Scheda di trasporto: novità in arrivo – Si rende pubblica la comunicazione che viene fatta circolare tra gli operatori del mondo della spedizione, con la quale si rivendica il grande successo, ottenuto grazie ad un incontro avuto con il sottosegretario e la dottoressa Ricozzi sulla scheda di trasporto.

Nella comunicazione si sostiene che è in preparazione una nuova circolare sulla scheda di trasporto che produrrebbe altre semplificazioni. Alla luce delle ultime disposizioni emanate in perfetta solitudine dal ministero, c’è di che preoccuparsi. Ricordiamo infatti che quella diffusa nel mese di Agosto invece che semplificare ha complicato l’attività per le imprese di autotrasporto.

La posizione espressa dalla nostra organizzazione è molto chiara e mira ad introdurre semplificazioni che però non vanifichino gli obiettivi della norma che, ricordiamo sono redatte per dare applicazione a quelle che sono le disposizioni sulla sicurezza.

Ora nessuno mette in discussione il diritto di un rappresentante del Governo di avere incontri con delle realtà associative che rappresentano interessi legittimi, quello che ci pare singolare e che non dimostra certo un elevato grado di interesse nei confronti dell’autotrasporto, è che nonostante le ripetute richieste di occuparsi dei problemi irrisolti, che comprendono ovviamente anche la scheda di trasporto, non vi sia stato il benché minimo cenno di interessamento ma invece si sia ritenuto di dover affrontare la questione della scheda solo con una parte interessata, senza trovare il tempo per mettere di fronte l’autotrasporto e chi rappresenta l’utenza industriale che sono anch’esse certamente coinvolte e quindi legittimate a far conoscere le loro opinioni.
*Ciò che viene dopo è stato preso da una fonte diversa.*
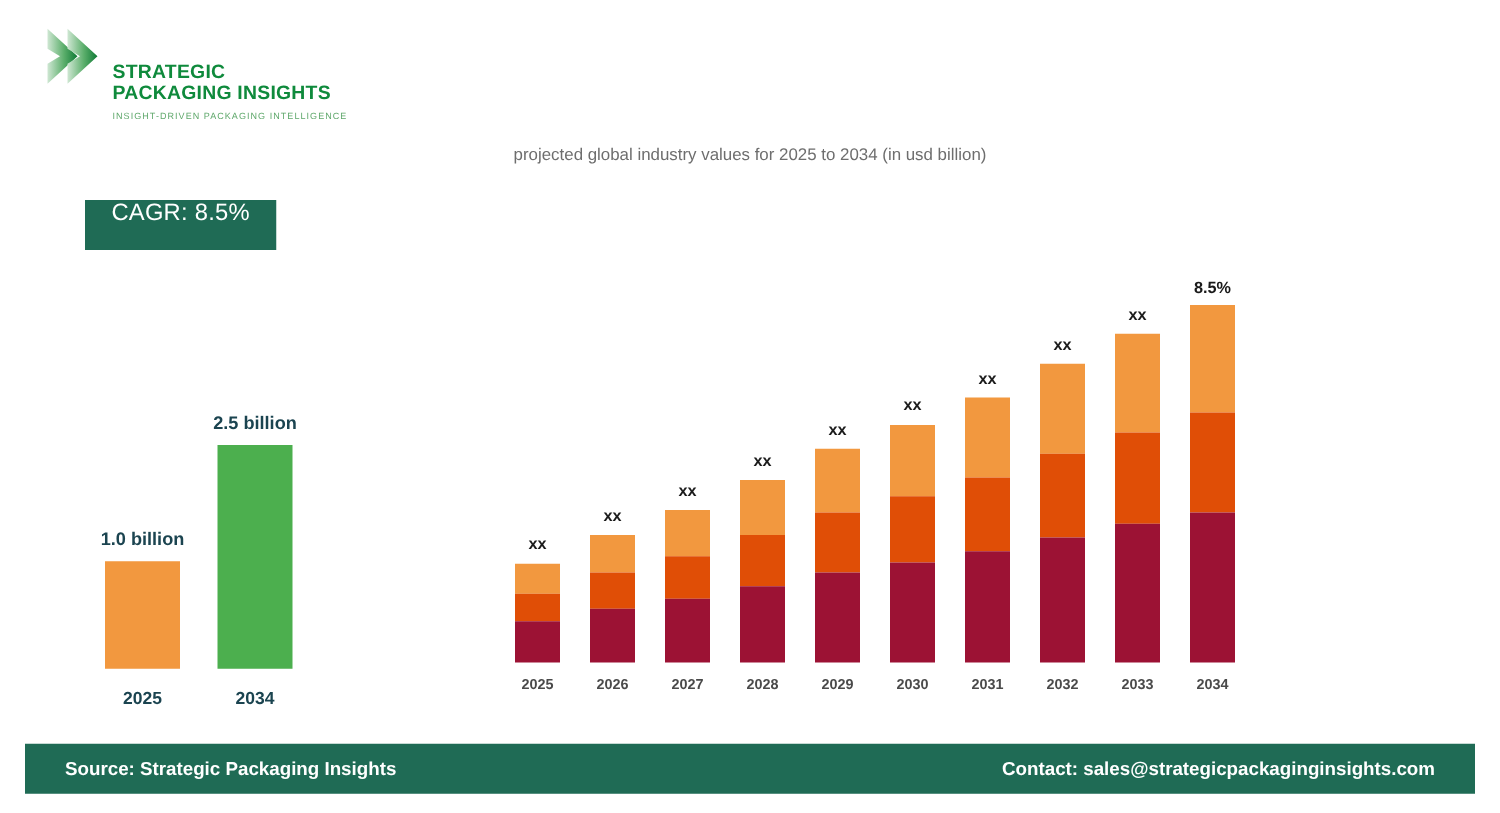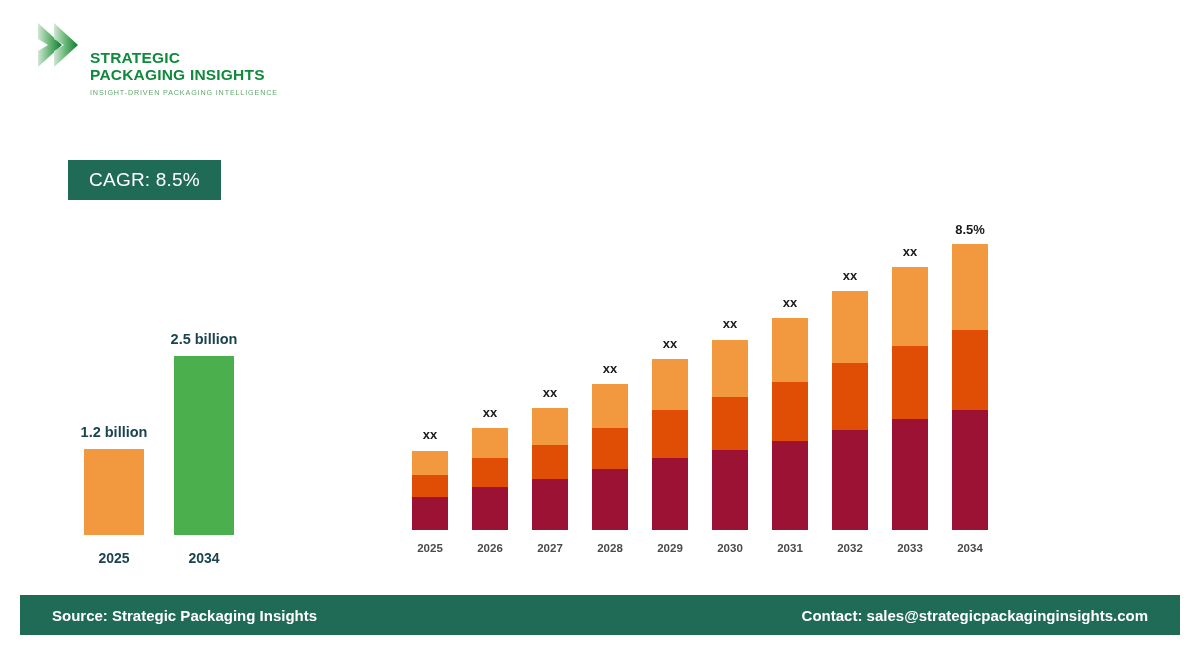"projected global industry values for" div { html: none -> <div>projected global industry values for 2025 to 2034 (in usd billion)</div> }
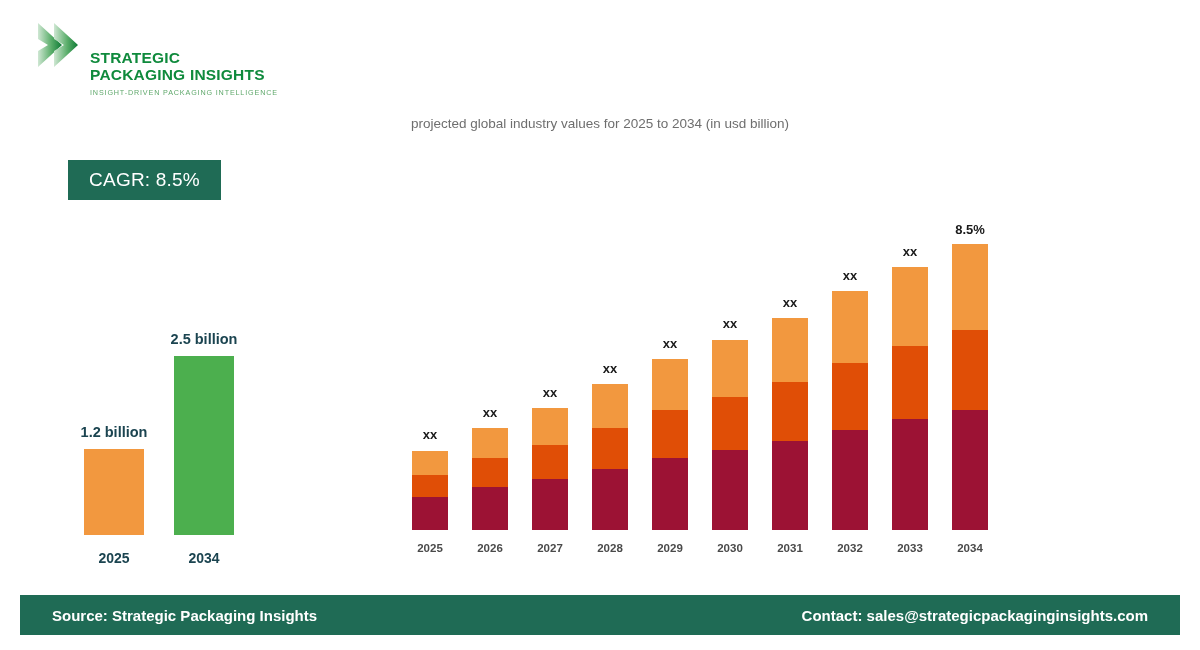"CAGR: 8.5%" #cagr-badge { align-items: center -> flex-start }
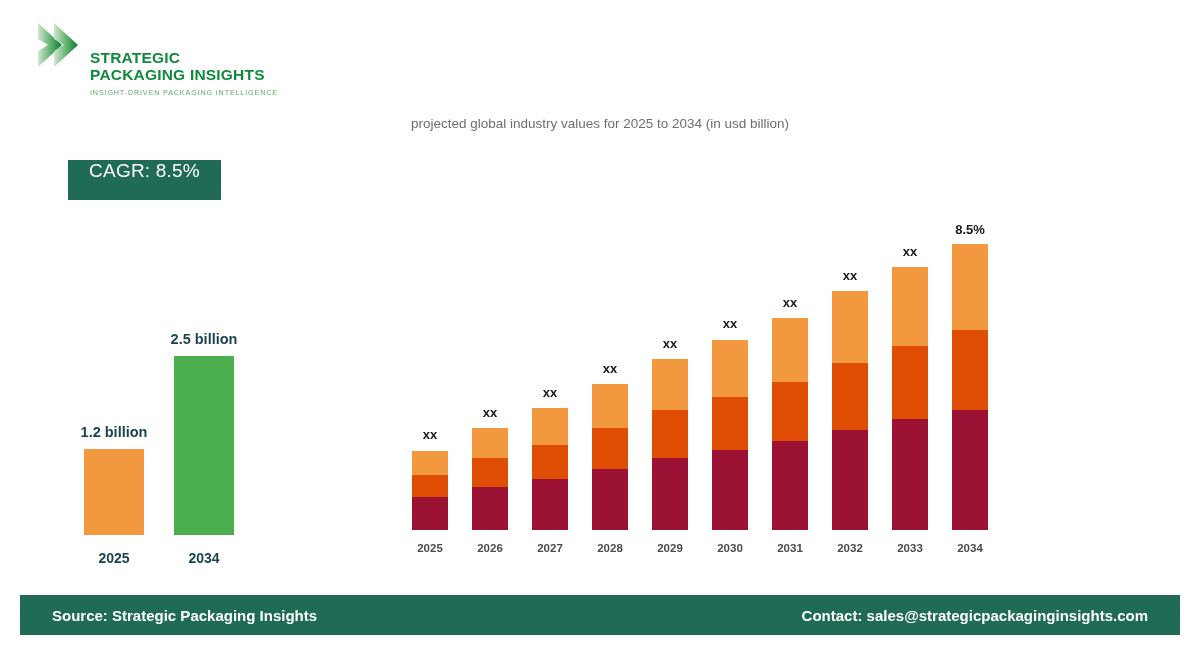"1.2 billion" div.cmp-value { text: 1.2 -> 1.0 }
Se qualcuno nutriva perplessità di fronte alla grave decisione di fermo assunta dall’Unatras questa notizia non può altro che rafforzare il convincimento che se si fosse tenuto un atteggiamento diverso da parte di chi rappresenta l’Esecutivo, sicuramente non si sarebbe arrivati ad una evoluzione così grave.
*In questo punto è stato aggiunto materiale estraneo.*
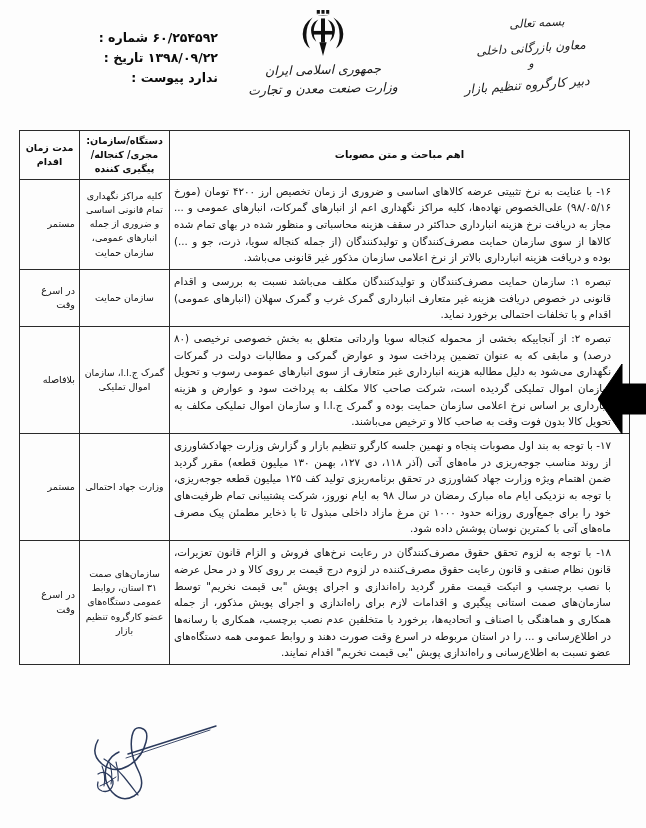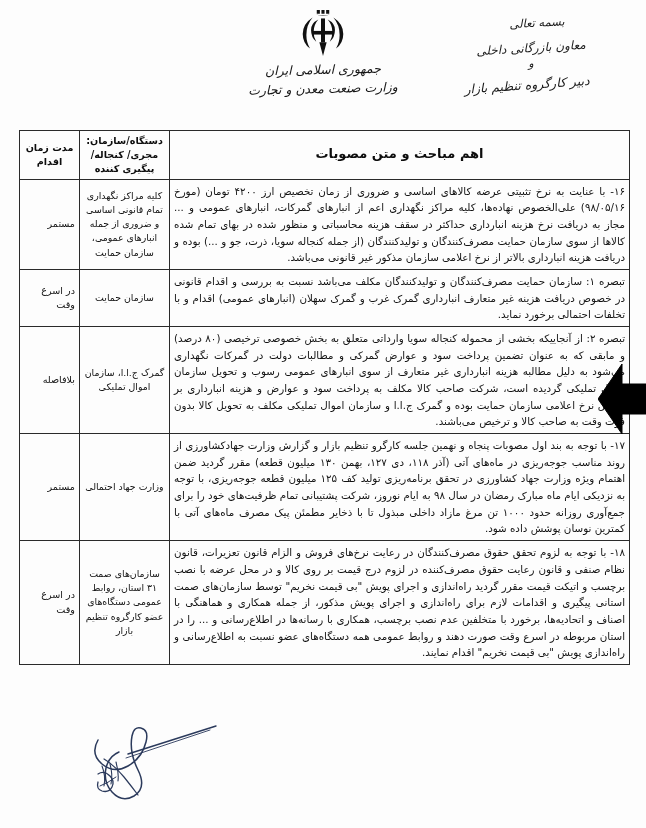"۶۰/۲۵۴۵۹۲ شماره :" div.lh-left { html: none -> <div> <div> <span>۶۰/۲۵۴۵۹۲</span> <span>شماره :</span> </div> <div> <span>۱۳۹۸/۰۹/۲۲</span> <span>تاریخ :</span> </div> <div> <span>ندارد</span> <span>پیوست :</span> </div> </div> }
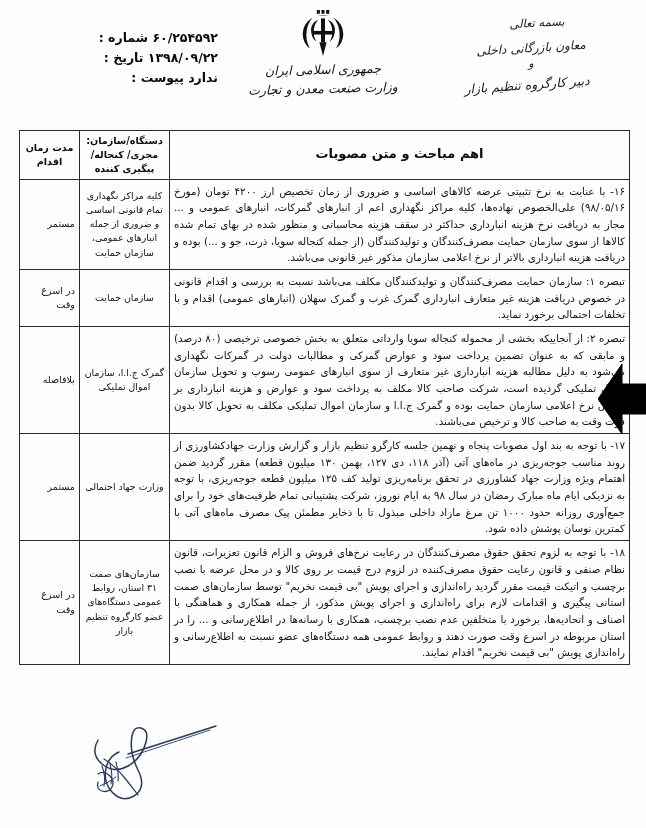"اهم مباحث و متن مصوبات" thead th.h-text { font-size: 13px -> 10px }
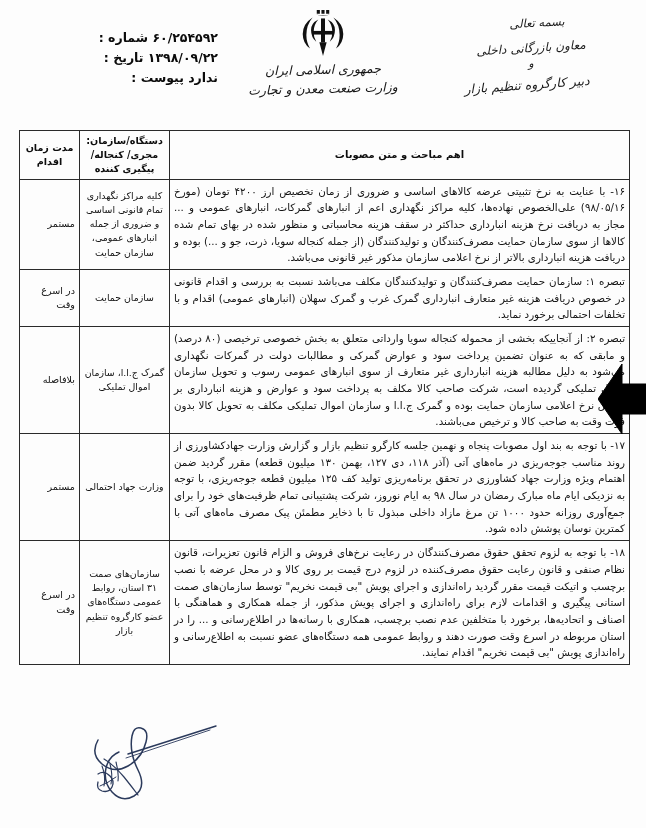"۱۶- با عنایت به نرخ" td.cell-text p { margin: 0 0 1px 0 -> 0 14px 1px 0 }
Paolo Uggè – Presidente FAI/Conftrasporto

Insomma, se domani vorrete spedire merce (per via mare) a New York oppure (per via aerea) a Tokyo, sappiate che dovrete rivolgervi ad un autotrasportatore appartenente alla potente confederazione presieduta da Paolo Uggè. Gli spedizionieri, infatti, secondo la logica "uggeggiana" devono sparire.

Assurdo? Ridicolo?

Eppure assolutamente VERO.

Meditate, gente, meditate.

E dove non arriva la logica, arriva la forza: FAI/Conftrasporto ha già annunciato un FERMO dell’autotrasporto se le loro condizioni non verranno accettate.